Contraste microscopico
La microscopía de contraste de fase (PCM) es una técnica de microscopía óptica que convierte los cambios de fase en la luz que pasa a través de una muestra transparente en cambios de brillo en la imagen. Los cambios de fase en sí mismos son invisibles, pero se vuelven visibles cuando se muestran como variaciones de brillo.
Cuando las ondas de luz viajan a través de un medio que no sea el vacío , la interacción con el medio hace que la amplitud y la fase de la onda cambien de una manera que depende de las propiedades del medio. Los cambios en la amplitud (brillo) surgen de la dispersión y absorción de la luz, que a menudo depende de la longitud de onda y puede dar lugar a colores. Los equipos fotográficos y el ojo humano solo son sensibles a las variaciones de amplitud. Sin arreglos especiales, los cambios de fase son, por lo tanto, invisibles. Sin embargo, los cambios de fase a menudo transmiten información importante.
La microscopía de contraste de fase es particularmente importante en biología. Revela muchas estructuras celulares que son invisibles con un microscopio de campo brillante , como se ejemplifica en la figura. Estas estructuras se hicieron visibles a los primeros microscopistas mediante la tinción , pero esto requirió una preparación adicional y la muerte de las células. El microscopio de contraste de fase hizo posible que los biólogos estudiaran las células vivas y cómo proliferaban a través de la división celular . Es uno de los pocos métodos disponibles para cuantificar la estructura y los componentes celulares que no utiliza fluorescencia . [1] Después de su invención a principios de la década de 1930, [2]La microscopía de contraste de fase demostró ser un avance tan grande en la microscopía que su inventor Frits Zernike recibió el Premio Nobel de Física en 1953. [3]

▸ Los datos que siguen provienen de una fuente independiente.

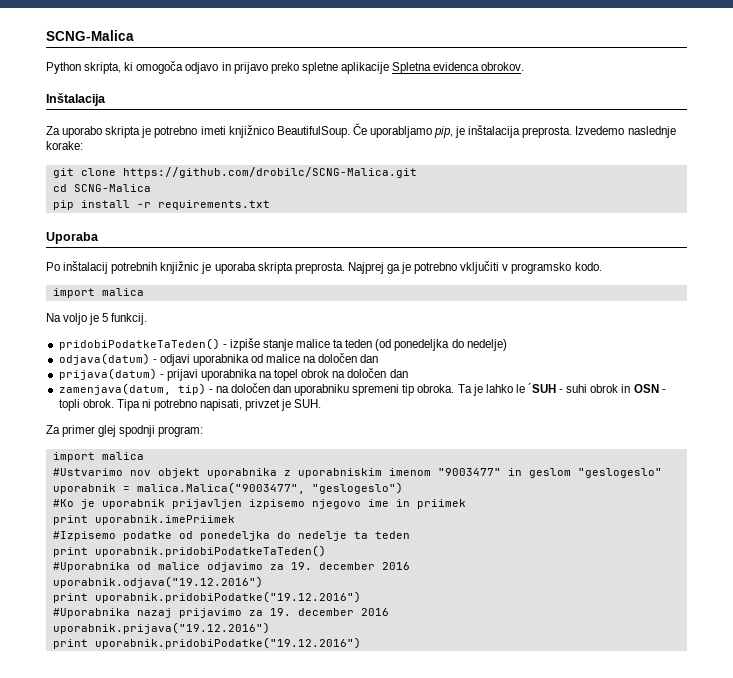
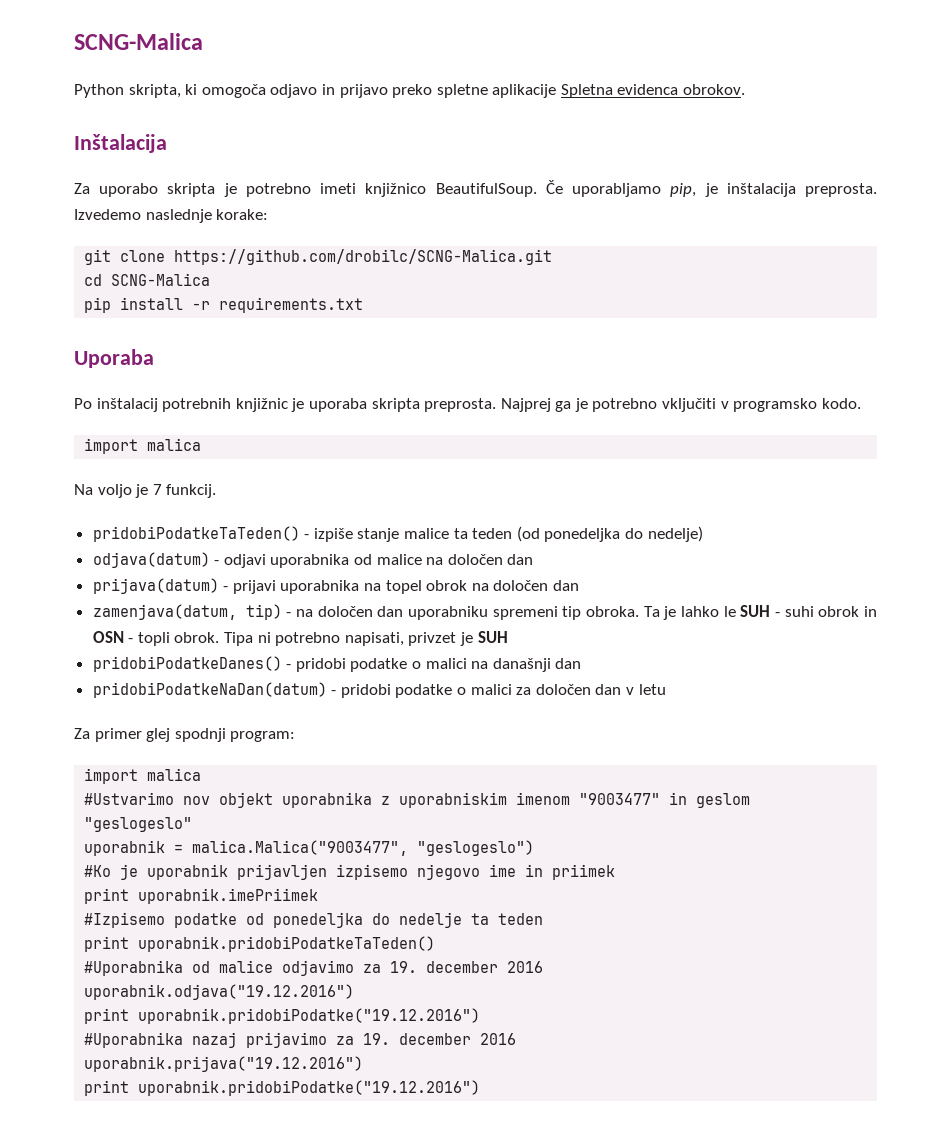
- Na voljo je 5 funkcij.
+ Na voljo je 7 funkcij.
- Ta je lahko le ´SUH - suhi obrok in OSN - topli obrok.
+ Ta je lahko le SUH - suhi obrok in OSN - topli obrok.
- Tipa ni potrebno napisati, privzet je SUH.
+ Tipa ni potrebno napisati, privzet je SUH
+ pridobiPodatkeDanes() - pridobi podatke o malici na današnji dan
+ pridobiPodatkeNaDan(datum) - pridobi podatke o malici za določen dan v letu

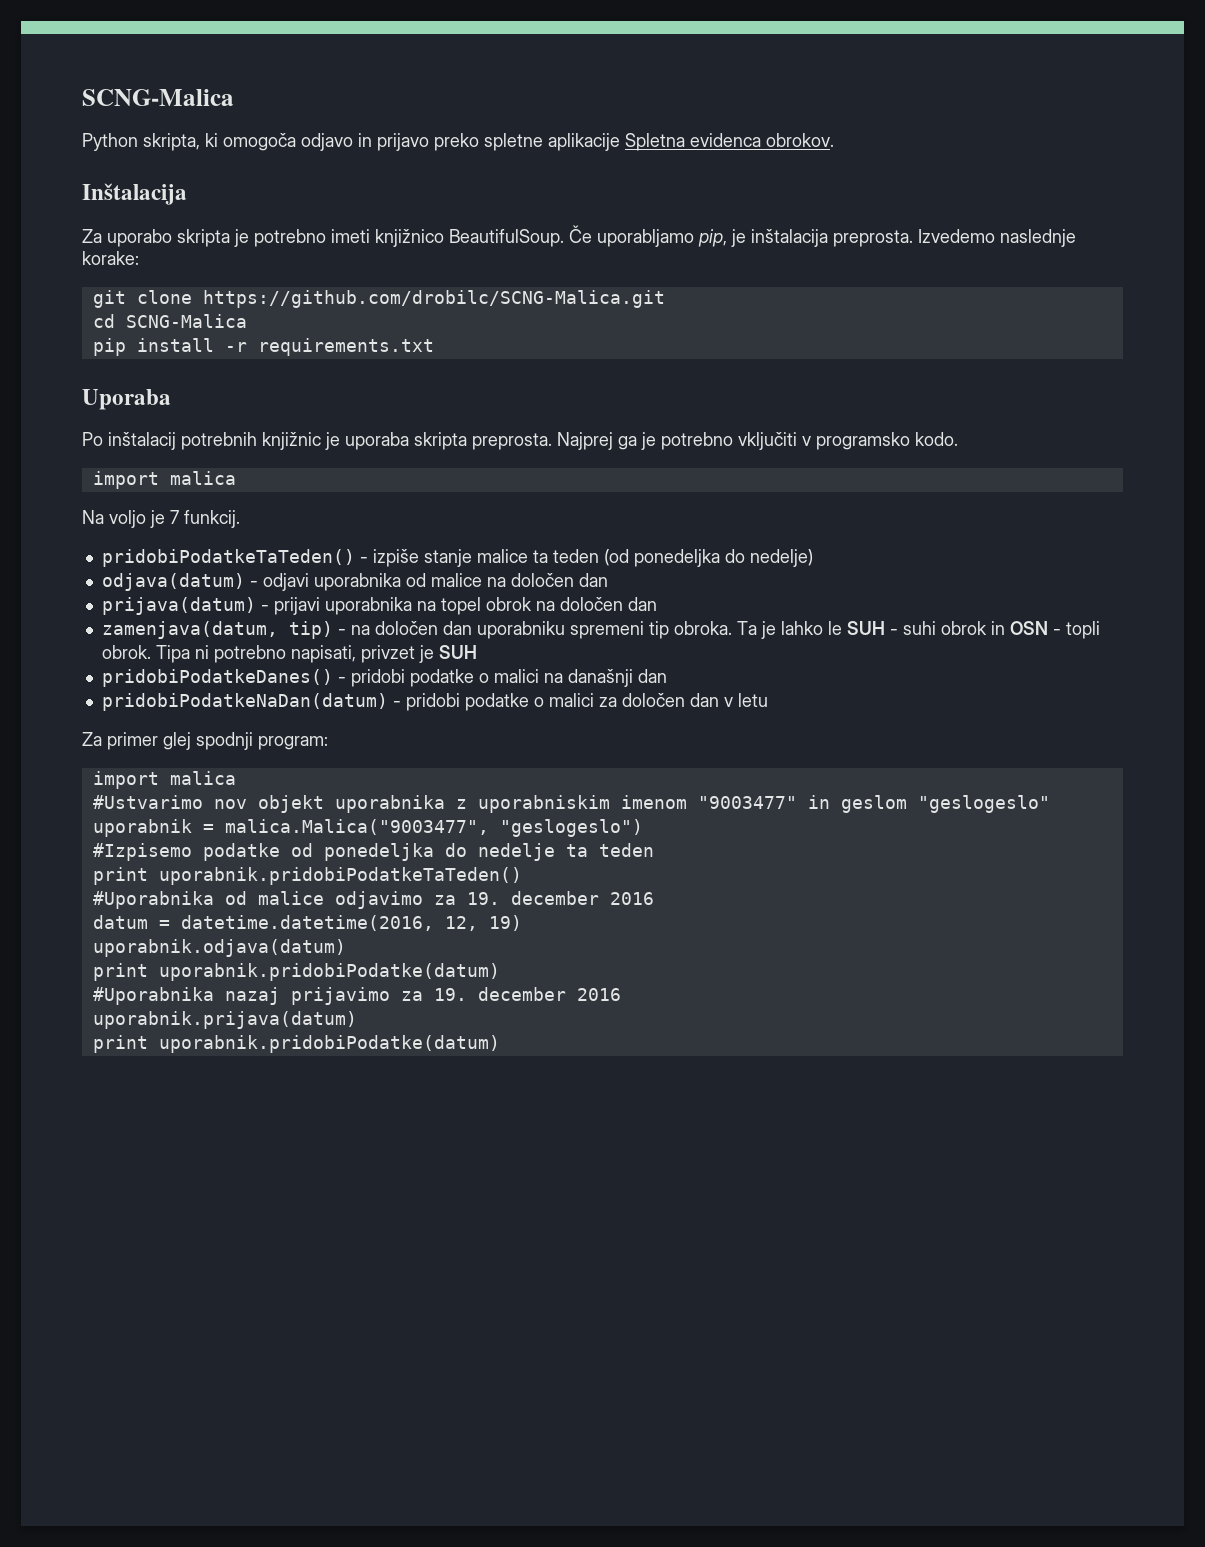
- #Ko je uporabnik prijavljen izpisemo njegovo ime in priimek
- print uporabnik.imePriimek
- uporabnik.odjava("19.12.2016")
- print uporabnik.pridobiPodatke("19.12.2016")
+ datum = datetime.datetime(2016, 12, 19)
+ uporabnik.odjava(datum)
+ print uporabnik.pridobiPodatke(datum)
- uporabnik.prijava("19.12.2016")
- print uporabnik.pridobiPodatke("19.12.2016")
+ uporabnik.prijava(datum)
+ print uporabnik.pridobiPodatke(datum)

El principio básico para hacer visibles los cambios de fase en la microscopía de contraste de fase es separar la luz de iluminación (de fondo) de la luz dispersada por la muestra (que constituye los detalles del primer plano) y manipularlos de manera diferente.
La luz de iluminación en forma de anillo (verde) que pasa por el anillo del condensador se enfoca en la muestra por el condensador. Parte de la luz de iluminación es dispersada por la muestra (amarillo). La luz restante no se ve afectada por la muestra y forma la luz de fondo (roja). Al observar una muestra biológica sin teñir, la luz dispersada es débil y, por lo general , cambia de fase en −90° (debido tanto al grosor típico de las muestras como a la diferencia del índice de refracción entre el tejido biológico y el medio circundante) en relación con la luz de fondo. Esto lleva a que el primer plano (vector azul) y el fondo (vector rojo) tengan casi la misma intensidad, lo que resulta en un bajo contraste de imagen .
En un microscopio de contraste de fase, el contraste de la imagen aumenta de dos formas: generando una interferencia constructiva entre los rayos de luz dispersos y de fondo en las regiones del campo de visión que contienen la muestra, y reduciendo la cantidad de luz de fondo que llega al plano de la imagen. . Primero, la luz de fondo cambia de fase en -90° al pasarla a través de un anillo de cambio de fase, lo que elimina la diferencia de fase entre el fondo y los rayos de luz dispersados.